From what I've read, it has to be done as a stored procedure.
I'm trying to take a field that is "minutes.seconds" and convert it to minutes.
This is what I have in Access:
Function ConvertToTime (myAnswer As Variant)
Dim myMinutes
myMinutes-(((((myAnswer * 100)Mod 100/100/0.6)+(CInt(myAnswer-0.4))))
ConvertToTime =(myMinutes)
End Function
When I tried to modify it in SQL:
CREATE PROCEDURE [OWNER].[PROCEDURE NAME] AS ConvertToTime
Function ConvertToTime(myAnswer As Variant)
Dim myMinutes
myMinutes = (((((myAnswer * 100)Mod 100)/100/0.6)+9CInt(myAnswer-0.4))))
ConvertToTime=(myMinutes)
End
I get an error after ConverToTime.Transact-SQL is not VB!

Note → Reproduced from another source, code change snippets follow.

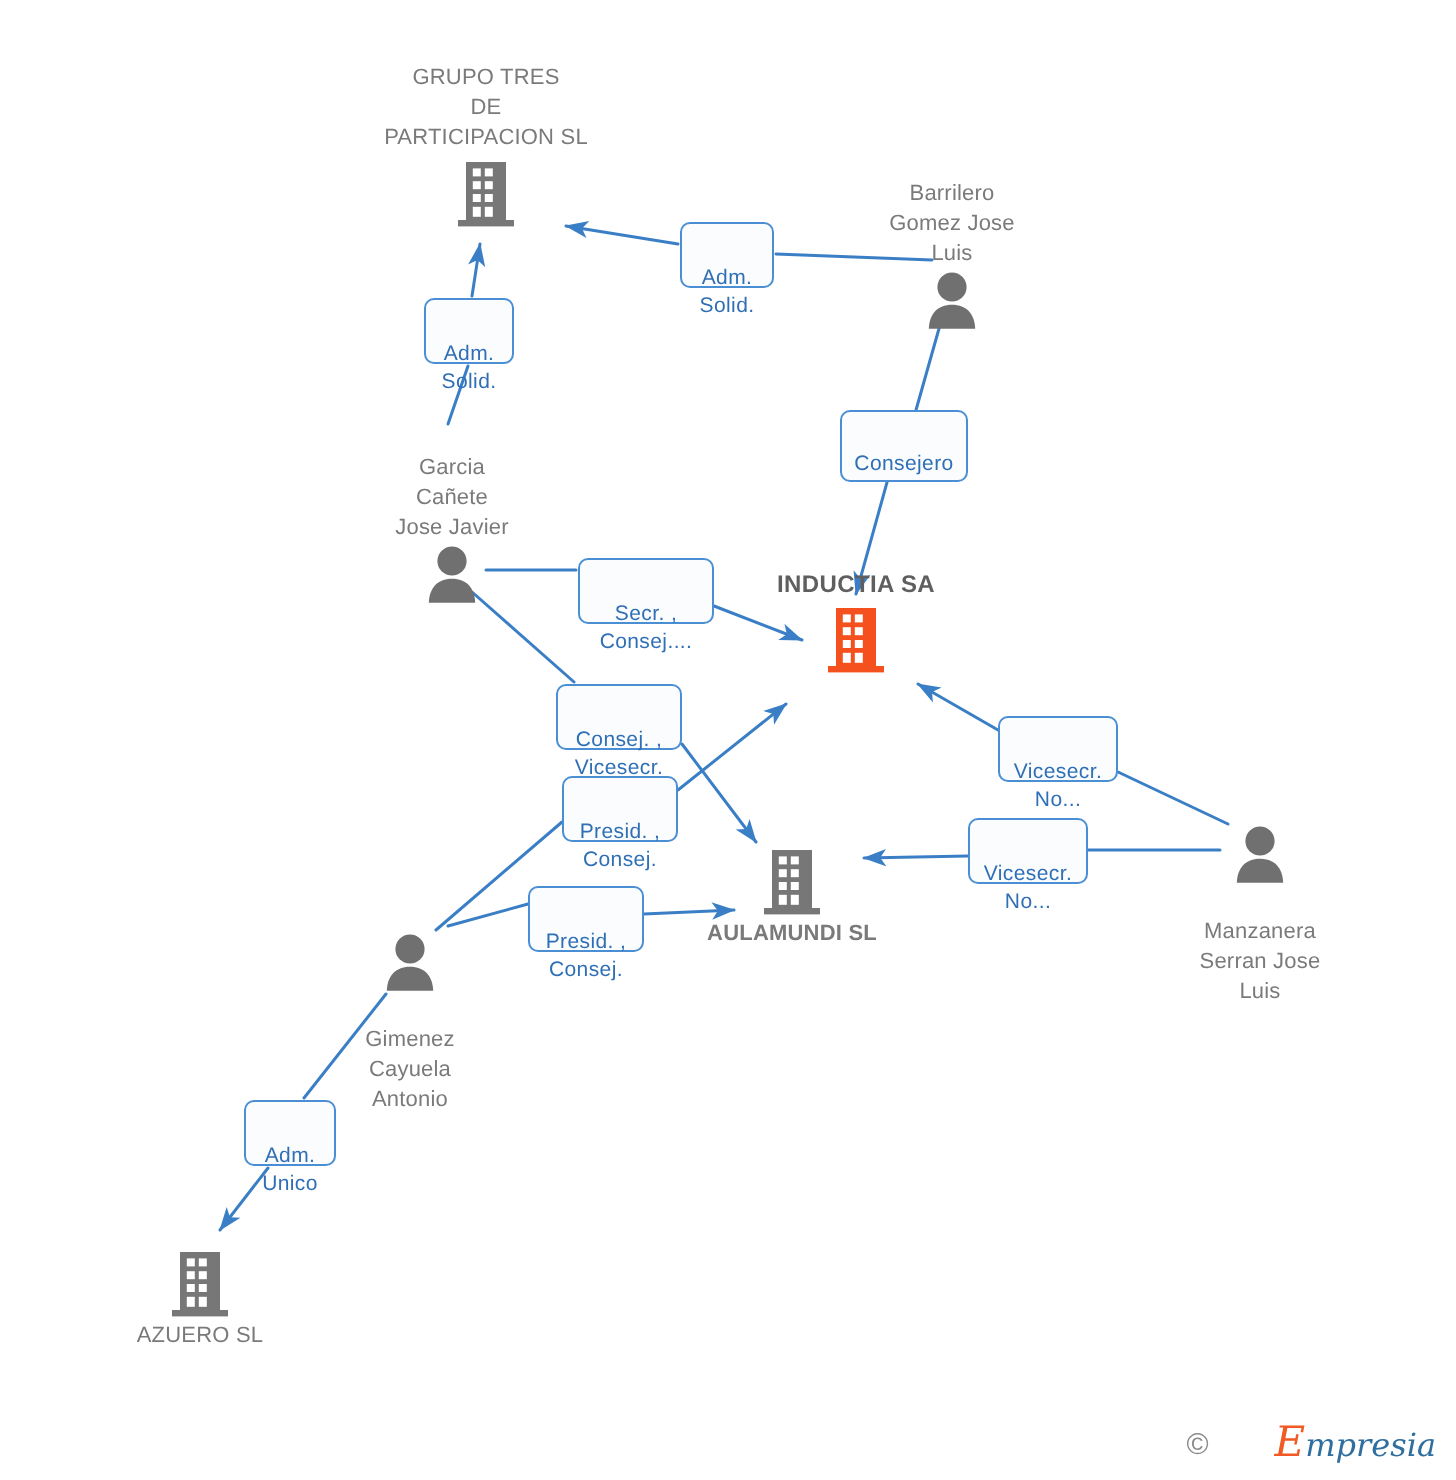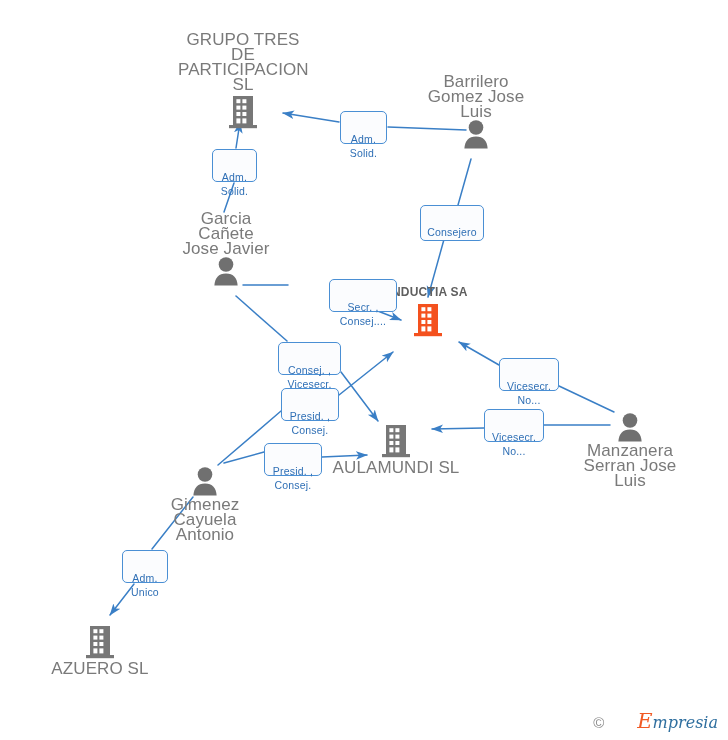--- a/index.html
+++ b/index.html
@@ -26,40 +26,40 @@
     height: 740px;
   }
   .node {
     position: absolute;
     width: 130px;
     margin-left: -65px;
     text-align: center;
     z-index: 3;
   }
   .node-caption {
-    font-size: 17px;
+    font-size: 11px;
     line-height: 15px;
     color: #7a7a7a;
     letter-spacing: 0.1px;
     white-space: pre-line;
   }
   .node-caption.emphasis {
     color: #5f5f5f;
     font-weight: bold;
     font-size: 12px;
     letter-spacing: 0.2px;
   }
   .node-icon {
     display: block;
     margin: 0 auto;
     line-height: 0;
   }
   .node.company .node-caption { margin-top: 2px; }
   .node.company.above .node-caption { margin-bottom: 3px; }
-  .node.person .node-caption { margin-top: 1px; }
+  .node.person .node-caption { margin-top: 17px; }
 
   .edge-label {
     position: absolute;
     z-index: 5;
     box-sizing: border-box;
     background: #fbfcfe;
     border: 1.4px solid #4a8fd4;
     border-radius: 5px;
     color: #2f6fb5;
     font-size: 10.5px;
@@ -201,21 +201,21 @@
           <rect x="14.4" y="10.6" width="4" height="4"></rect>
           <rect x="8.4" y="17" width="4" height="4"></rect>
           <rect x="14.4" y="17" width="4" height="4"></rect>
           <rect x="8.4" y="23.4" width="4" height="5"></rect>
           <rect x="14.4" y="23.4" width="4" height="5"></rect>
         </g>
       </svg>
     </span>
   </div>
 
-  <div class="node company" style="left:396px; top:424px;">
+  <div class="node company" style="left:396px; top:424px;font-weight:bold;">
     <span class="node-icon">
       <svg width="30" height="34" viewBox="0 0 30 34" xmlns="http://www.w3.org/2000/svg">
         <rect x="5" y="1" width="20" height="29" fill="#777777"></rect>
         <rect x="1" y="30" width="28" height="3.2" fill="#777777"></rect>
         <g fill="#ffffff">
           <rect x="8.4" y="4.2" width="4" height="4"></rect>
           <rect x="14.4" y="4.2" width="4" height="4"></rect>
           <rect x="8.4" y="10.6" width="4" height="4"></rect>
           <rect x="14.4" y="10.6" width="4" height="4"></rect>
           <rect x="8.4" y="17" width="4" height="4"></rect>
@@ -273,21 +273,21 @@
   </div>
 
   <div class="edge-label" style="left:340px; top:111px; width:47px; height:33px;">Adm.
 Solid.</div>
 
   <div class="edge-label" style="left:212px; top:149px; width:45px; height:33px;">Adm.
 Solid.</div>
 
   <div class="edge-label" style="left:420px; top:205px; width:64px; height:36px; line-height:12px;">Consejero</div>
 
-  <div class="edge-label" style="left:289px; top:279px; width:68px; height:33px;margin-left:40px;">Secr. ,
+  <div class="edge-label" style="left:289px; top:279px; width:68px; height:33px;">Secr. ,
 Consej....</div>
 
   <div class="edge-label" style="left:278px; top:342px; width:63px; height:33px;">Consej. ,
 Vicesecr.</div>
 
   <div class="edge-label" style="left:281px; top:388px; width:58px; height:33px;">Presid. ,
 Consej.</div>
 
   <div class="edge-label" style="left:264px; top:443px; width:58px; height:33px;">Presid. ,
 Consej.</div>

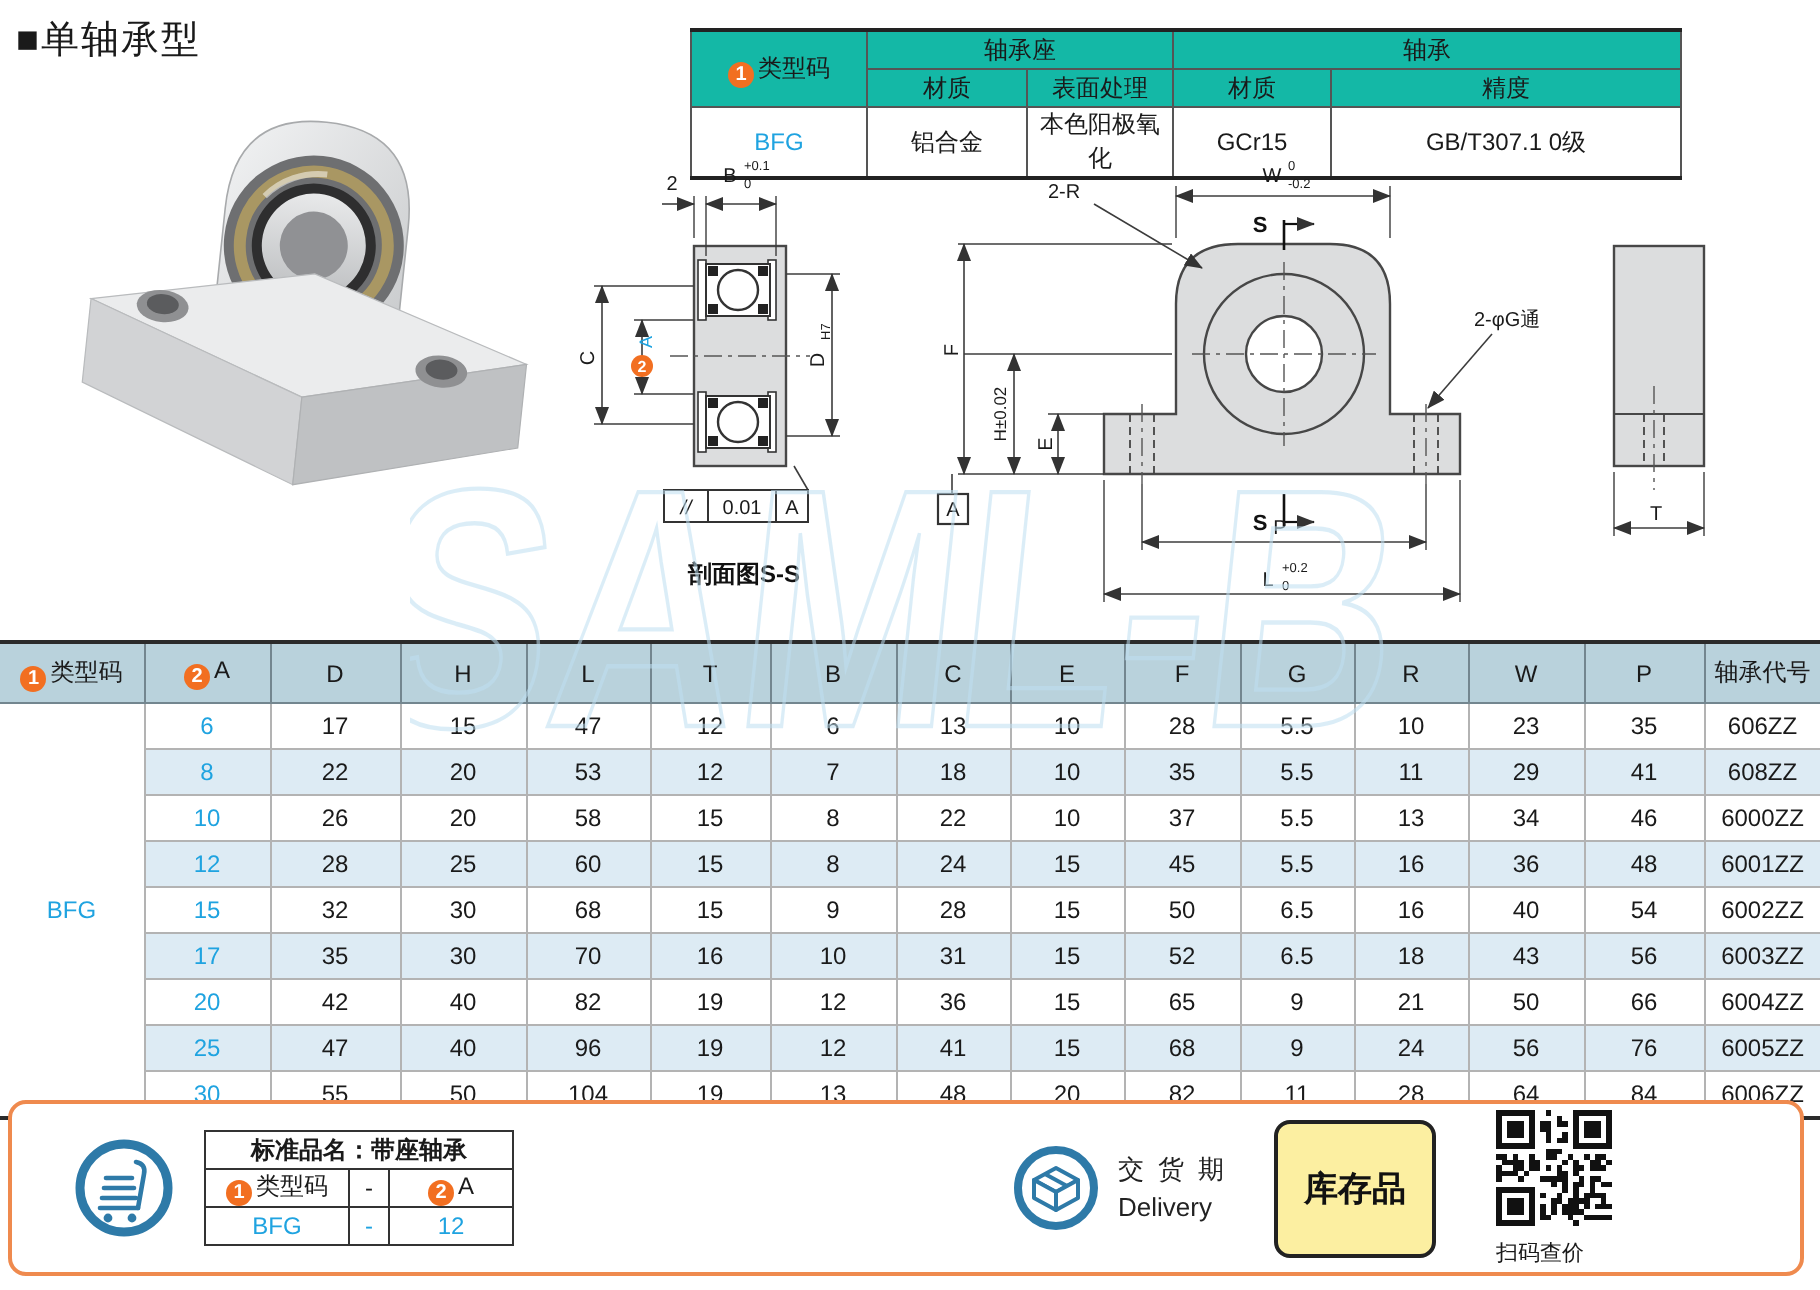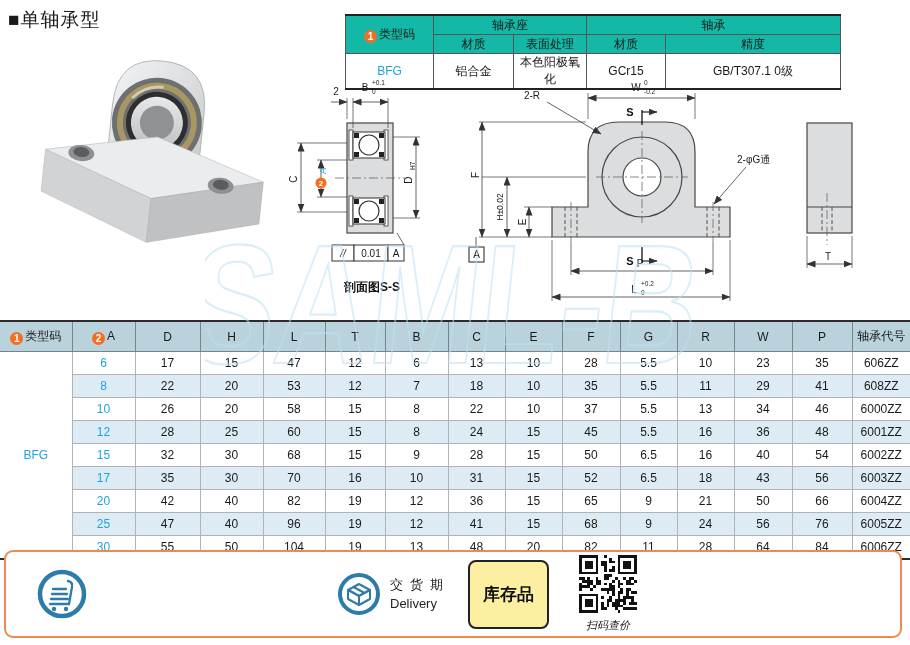--- a/index.html
+++ b/index.html
@@ -33,21 +33,21 @@
   .bottom-box{top:550px;left:4px;width:898px;height:88px;border:2px solid #EF8A4E;border-radius:9px;
               box-sizing:border-box;display:flex;align-items:center;z-index:2;background:#fff;}
   .icn-txt{margin-left:8px;font-size:13px;line-height:19px;color:#222;}
   .cn-sp{letter-spacing:4px;}
   .order-table{margin-left:14px;font-size:12px;text-align:center;}
   .order-table td{border:1px solid #333;height:18px;padding:0 3px;}
   .ot-title{font-weight:bold;}
   .delivery-group{margin-left:248px;display:flex;align-items:center;}
   .stock-btn{margin-left:18px;background:#FCEFA1;border:2px solid #222;border-radius:8px;
              font-size:17px;font-weight:bold;padding:21px 13px;color:#111;}
-  .qr-block{margin-left:30px;text-align:center;font-style:italic;}
+  .qr-block{margin-left:30px;text-align:left;}
   .qr-caption{font-size:11px;margin-top:1px;}
   
   .dtx{font-size:10px;fill:#1a1a1a;}
   .tol{font-size:6.5px;fill:#1a1a1a;}
   .cap{font-size:12px;font-weight:bold;fill:#111;}
 </style>
 </head>
 <body>
 
 <div class="abs page-title">■单轴承型</div>
@@ -458,20 +458,42 @@
     <g stroke="#2E7AA8" stroke-width="2.3" fill="none" stroke-linecap="round">
       <path d="M32,13 q5,1 4,6 l-3,17"></path>
       <line x1="17" y1="21" x2="30" y2="21"></line>
       <line x1="16" y1="26" x2="31" y2="26"></line>
       <line x1="15" y1="31" x2="32" y2="31"></line>
       <line x1="14" y1="36" x2="33" y2="36"></line>
     </g>
     <circle cx="18" cy="41" r="2.2" fill="#2E7AA8"></circle>
     <circle cx="30" cy="41" r="2.2" fill="#2E7AA8"></circle>
   </svg>
+  <table class="order-table">
+    <colgroup>
+        <col style="width:72px">
+        <col style="width:20px">
+        <col style="width:62px">
+      </colgroup>
+    <tbody>
+        <tr>
+          <td colspan="3" class="ot-title">标准品名：带座轴承</td>
+        </tr>
+    <tr>
+      <td><span class="badge">1</span><span>类型码</span></td>
+      <td>-</td>
+      <td><span class="badge">2</span><span>A</span></td>
+    </tr>
+    <tr class="blue">
+      <td>BFG</td>
+      <td>-</td>
+      <td>12</td>
+    </tr>
+  </tbody>
+    </table>
 
   <div class="delivery-group">
     <svg width="46" height="46" viewBox="0 0 46 46">
       <circle cx="23" cy="23" r="19" fill="#fff" stroke="#2E7AA8" stroke-width="4"></circle>
       <g stroke="#2E7AA8" stroke-width="2" fill="#fff" stroke-linejoin="round">
         <polygon points="12,19 23,13 34,19 23,25"></polygon>
         <polygon points="12,19 12,28 23,34 23,25"></polygon>
         <polygon points="34,19 34,28 23,34 23,25"></polygon>
         <line x1="17.5" y1="16" x2="28.5" y2="22"></line>
       </g>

If you are using SQL2000 you can create a user-defined function:
CREATE FUNCTION dbo.ConvertToMinutes (@.minsec DECIMAL(5,2))
RETURNS DECIMAL(5,2)
BEGIN
RETURN ROUND(@.minsec,0,1)+(@.minsec-ROUND(@.minsec,0,1))*10/6
END
GO
SELECT dbo.ConvertToMinutes(100.30)
Result:
---
-100.50
(1 row(s) affected)
--
David Portas
----
Please reply only to the newsgroup
--|||Mich wrote:
> CREATE PROCEDURE [OWNER].[PROCEDURE NAME] AS ConvertToTime
> Function ConvertToTime(myAnswer As Variant)
> Dim myMinutes
> myMinutes = (((((myAnswer * 100)Mod 100)/100/0.6)+9CInt(myAnswer-0.4))))
> ConvertToTime=(myMinutes)
> End
T-SQL uses "Return <value>" for functions, like C or Java, not
"<Function Name> = <value>", like VB (including Access) or Pascal.